Self-interest. The trustee is also a beneficiary and refusing distributions to the requester preserves more for the trustee personally.
Hostility. The trustee has personal conflict with the beneficiary and is using distribution control as leverage.
Concealment. The trustee has mismanaged or misappropriated trust funds and refuses to distribute because the funds are no longer there.
The first two reasons may be legitimate; the latter three are abuses of duty.
Before escalating to court, a formal demand letter from an attorney often produces results. The letter typically:
Many trustees who have been refusing informal requests respond to a formal attorney letter. The letter creates a record and signals that the beneficiary is serious about pursuing remedies.
If the demand letter does not produce results, the beneficiary can petition the Surrogate's Court (for testamentary trusts) or Supreme Court (for inter vivos trusts) for a compulsory accounting under SCPA § 2205. The accounting requires the trustee to file a comprehensive report of trust activity. The beneficiary then has the opportunity to file objections.
The accounting often surfaces the real reason for non-payment. If the trustee has mismanaged the trust, the accounting will show it. If the trustee has been treating one beneficiary unfairly relative to others, the accounting will show that too.

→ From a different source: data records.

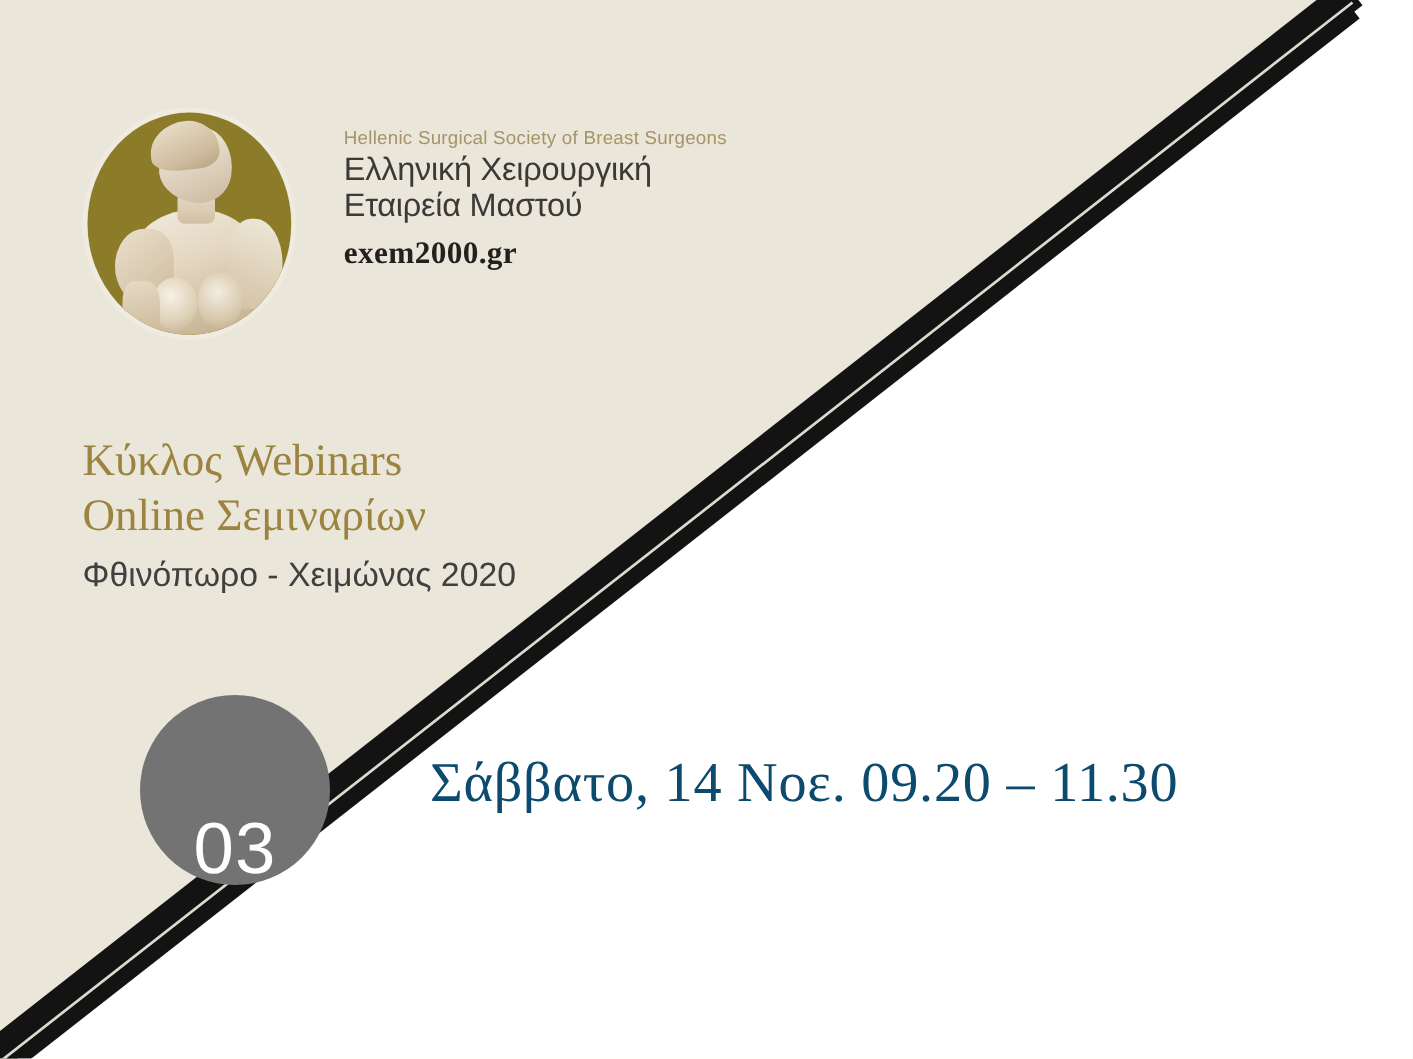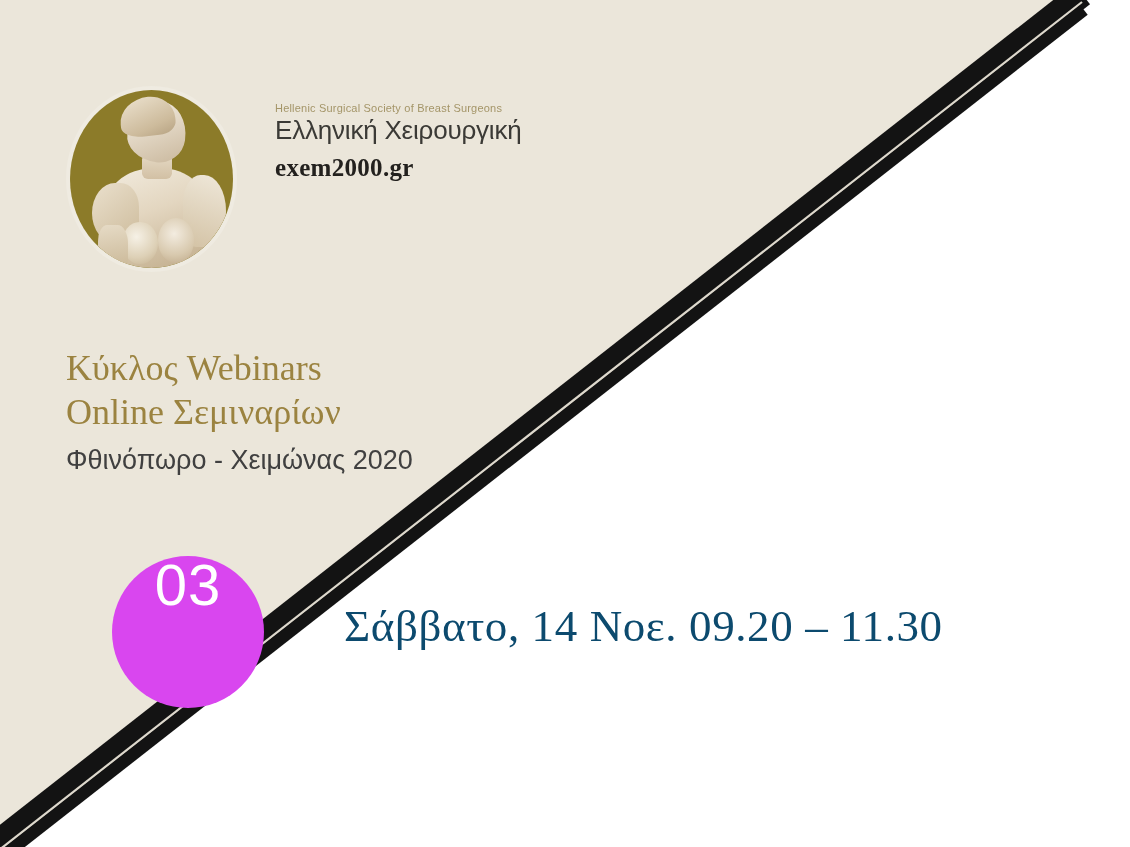"Hellenic Surgical Society of Breast" .logo-en { font-size: 11px -> 15px }
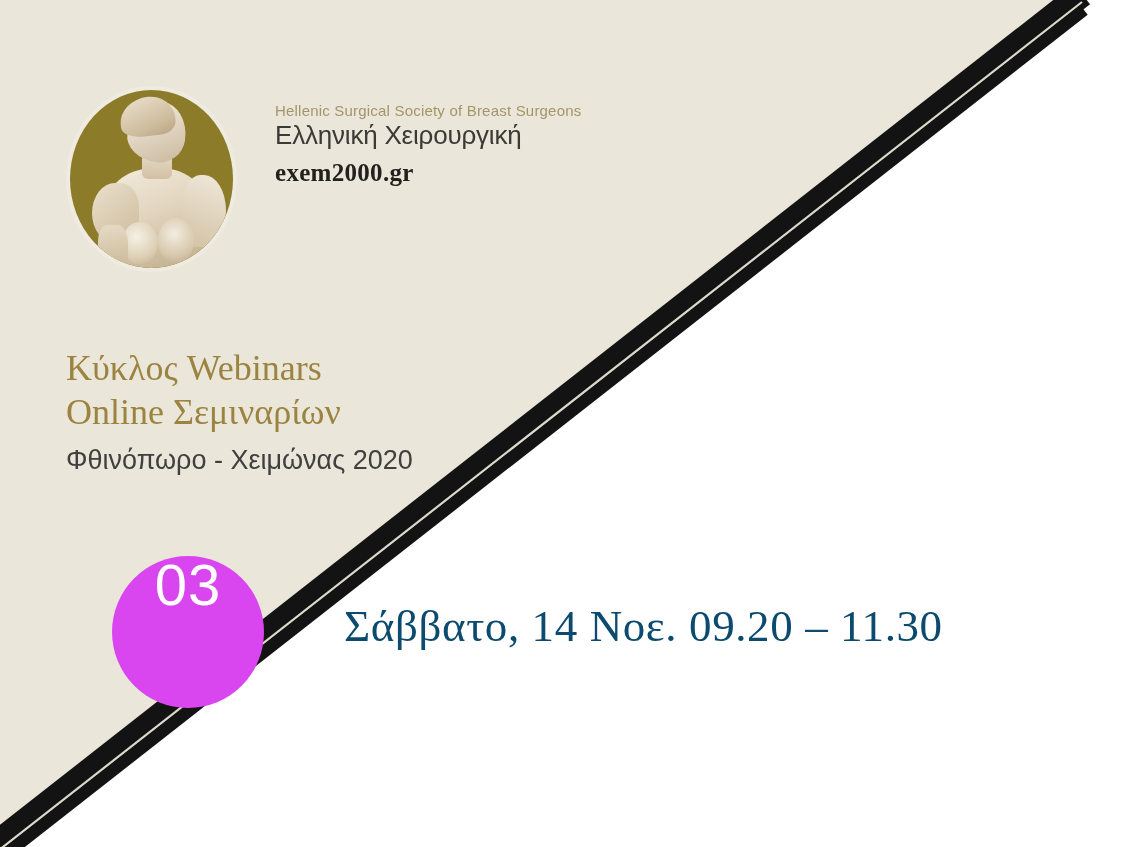"Εταιρεία Μαστού" div.logo-gr { html: none -> <div>Εταιρεία Μαστού</div> }
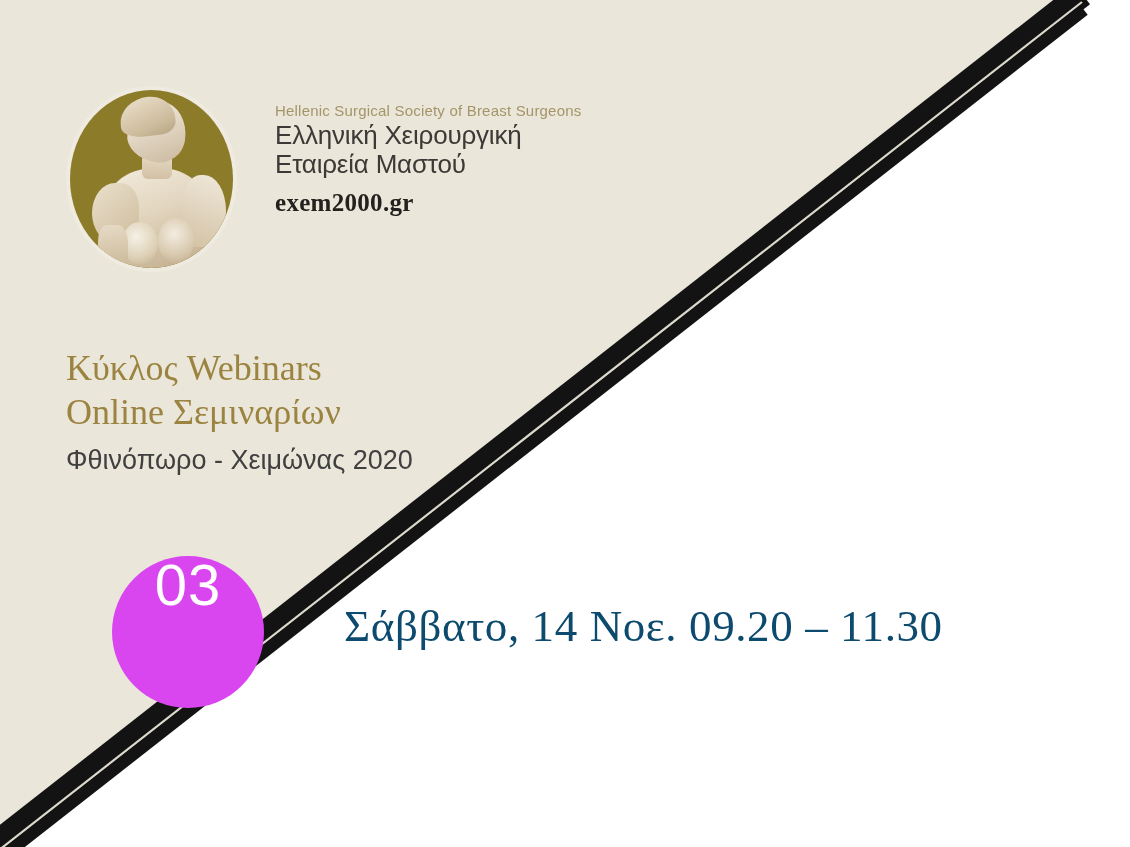"03" .badge { align-items: flex-start -> flex-end; background: #d946ef -> #737373 }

If the accounting reveals wrongful conduct, the beneficiary can seek surcharge against the trustee — an order requiring the trustee to repay the trust for losses caused. Surcharge typically includes the principal lost, interest, and (in appropriate cases) attorney's fees. In addition, the court can remove the trustee and appoint a successor.
Removal is a strong remedy because it puts a new trustee in place who can administer the trust properly going forward. The combination of removal and surcharge is sometimes the right answer in cases of clear trustee misconduct.
Where the issue is genuine disagreement about how the trust should be interpreted, a petition for instructions can resolve the matter with court approval. Either the trustee or the beneficiary can file. The court reviews the trust, hears from the parties, and issues an order resolving the disputed point. The order then guides the trustee's conduct going forward.